DATA TO EXAMINE:
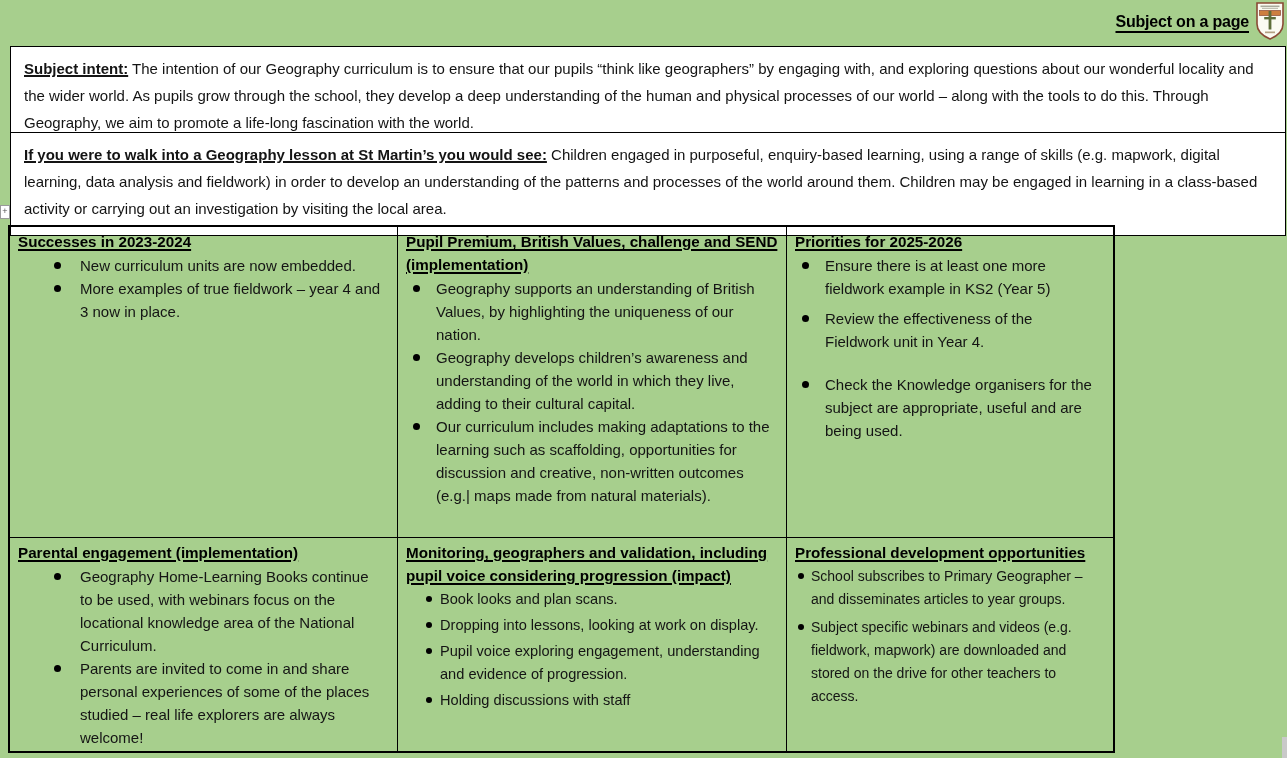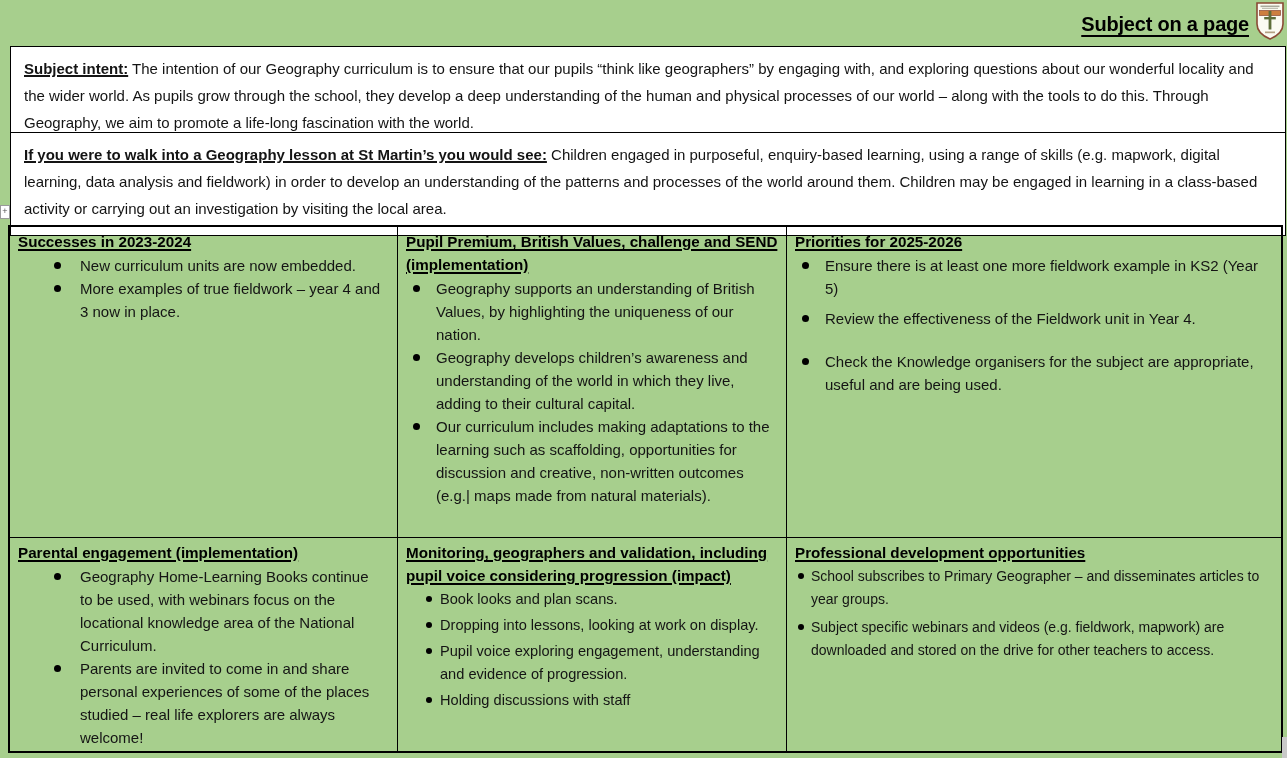--- a/index.html
+++ b/index.html
@@ -15,7 +15,7 @@
   
   .page-title {
     position:absolute; top:13px; right:38px;
-    font-size:20px; font-weight:bold; color:#000;
+    font-size:16px; font-weight:bold; color:#000;
     text-decoration:underline; text-decoration-thickness:2px; text-underline-offset:4px;
     letter-spacing:-0.2px; margin:0;
   }

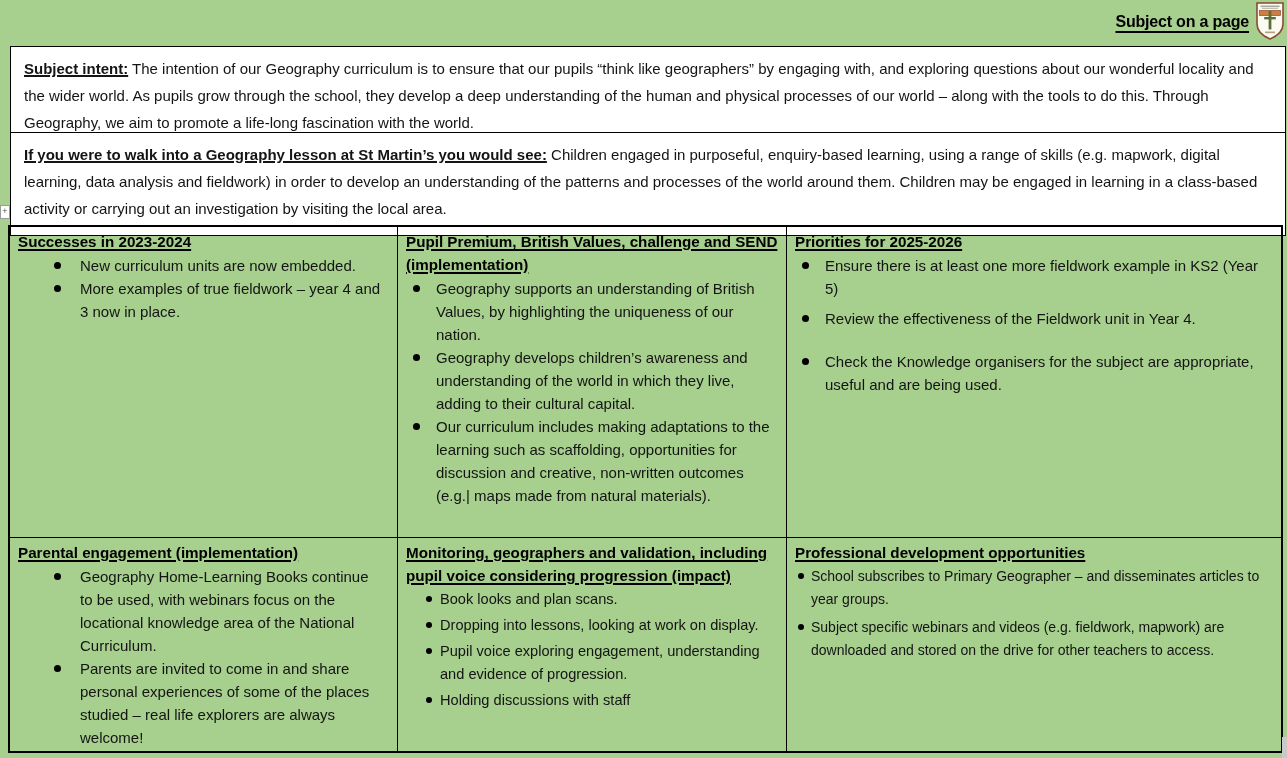--- a/index.html
+++ b/index.html
@@ -42,7 +42,7 @@
 
   
   .grid {
-    position:absolute; left:8px; top:225px; width:1275px; height:528px;
+    position:absolute; left:8px; top:225px; width:1107px; height:528px;
     box-sizing:border-box; border:2px solid #000;
     display:grid;
     grid-template-columns:388px 389px 1fr;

EXERCISE INSTRUCTIONS:
Output the entries above exactly, without their pictures.

SOLUTION TO THIS PROBLEM:
--- a/index.html
+++ b/index.html
@@ -15,7 +15,7 @@
   
   .page-title {
     position:absolute; top:13px; right:38px;
-    font-size:20px; font-weight:bold; color:#000;
+    font-size:16px; font-weight:bold; color:#000;
     text-decoration:underline; text-decoration-thickness:2px; text-underline-offset:4px;
     letter-spacing:-0.2px; margin:0;
   }

--- a/index.html
+++ b/index.html
@@ -42,7 +42,7 @@
 
   
   .grid {
-    position:absolute; left:8px; top:225px; width:1275px; height:528px;
+    position:absolute; left:8px; top:225px; width:1107px; height:528px;
     box-sizing:border-box; border:2px solid #000;
     display:grid;
     grid-template-columns:388px 389px 1fr;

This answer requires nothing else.